Le chef d'orchestre autrichien Friedemann Layer est mort

Le chef d'orchestre autrichien Friedemann Layer est mort ce 3 novembre à Berlin. Grand spécialiste d'opéra, adoré des orchestres et des chanteurs, il laisse le souvenir d'un interprète raffiné et généreux, curieux de tous les répertoires.

Le chef d'orchestre autrichien Friedemann Layer est mort
Friedemann Layer

C'est un chef très apprécié par les orchestres et adoré par les chanteurs qui nous a quitté ce matin : l'Autrichien Friedemann Layer est mort à Berlin à l'âge de 78 ans. Il a mené une carrière internationale de haut vol pratiquement jusqu'à la fin de sa vie, notamment en Allemagne, en Suisse, en Autriche et en France, où il a particulièrement marqué de son empreinte l'orchestre national et l'opéra de Montpellier, qu'il a dirigé de 1994 à 2007. 

France Musique lui rendra hommage dans Musique Matin de Jean-Baptiste Urbain dès lundi. 

Grand spécialiste de l'art lyrique, curieux de tous les répertoires, Friedemann Layer a contribué à la redécouverte des œuvres peu connues, notamment dans le cadre du Festival de Radio France et Montpellier Languedoc Roussillon, dont certaines ont été gravées sur disque. René Koering, un des fondateurs du festival et son directeur artistique jusqu'en 2011, se souvient d'un « homme très distingué, extrêmement cultivé, d'un chef d'orchestre posé et calme, extrêmement poli, qui était à la fois raffiné et tout à fait apte à mener ses musiciens vers des interprétations d'une force extrême. » 

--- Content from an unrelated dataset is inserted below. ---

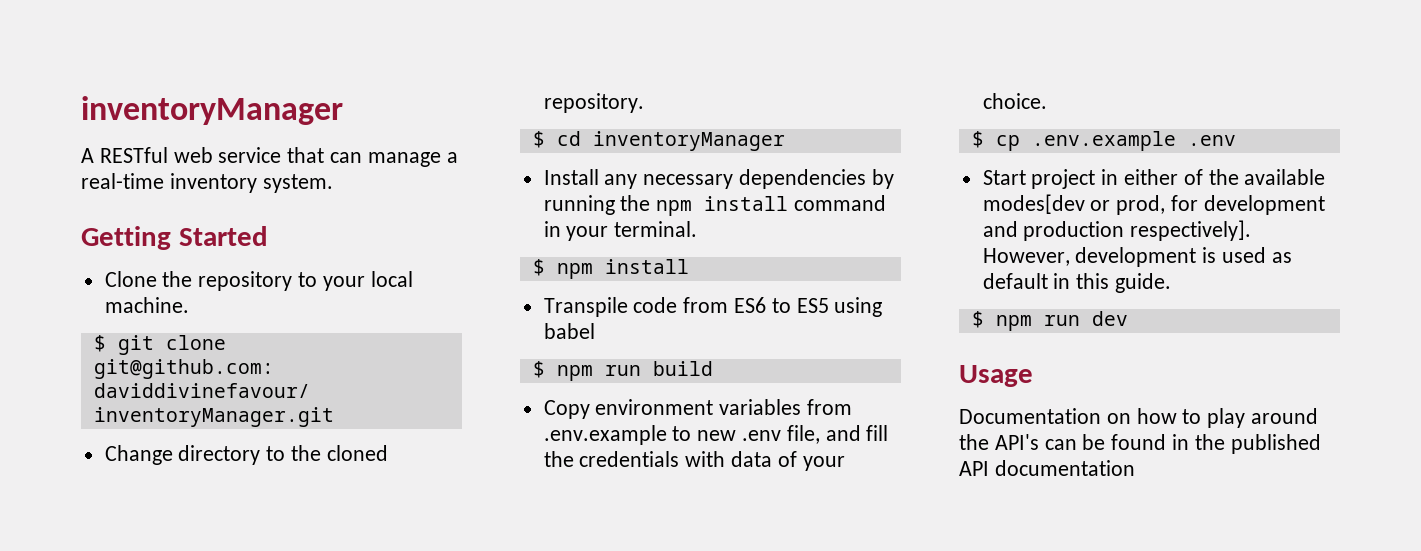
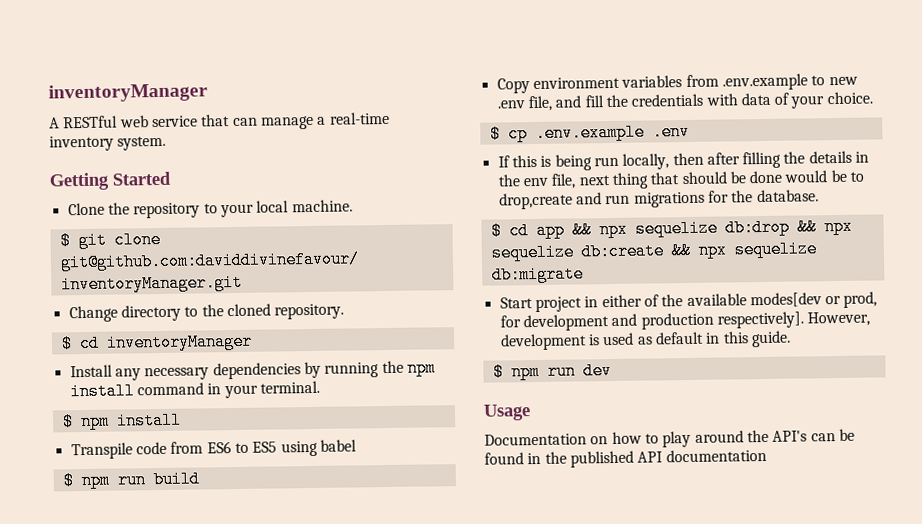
+ If this is being run locally, then after filling the details in the env file, next thing that should be done would be to drop,create and run migrations for the database.
+ $ cd app && npx sequelize db:drop && npx sequelize db:create && npx sequelize db:migrate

Friedemann Layer a fait les études de direction d'orchestre à l'Académie de musique et des arts du spectacle de Vienne, entre autres auprès de Hans Swarowsky. Il a fait ses armes en tant qu'assistant d'Herbert von Karajan et de Karl Böhm. Il fut invité à diriger au  festival de Salzburg, avant de devenir directeur musical de l'opéra de Düsseldorf, puis à deux reprises, de l'opéra de  Mannheim. Il fut l'invité des opéras de Paris, Bruxelles, Bâle, Berlin et Dresde. Installé à Berlin et dans le Sud de la France à la fin de sa carrière, il a continué à diriger à un rythme moins soutenu, guidé principalement par une grande curiosité musicale et artistique, selon René Koering. « C'était un Mozartien passionné, mais en même temps ouvert à tous les styles, un grand défricheur des répertoires peu connus et un fin connaisseur de la musique du XXe siècle.»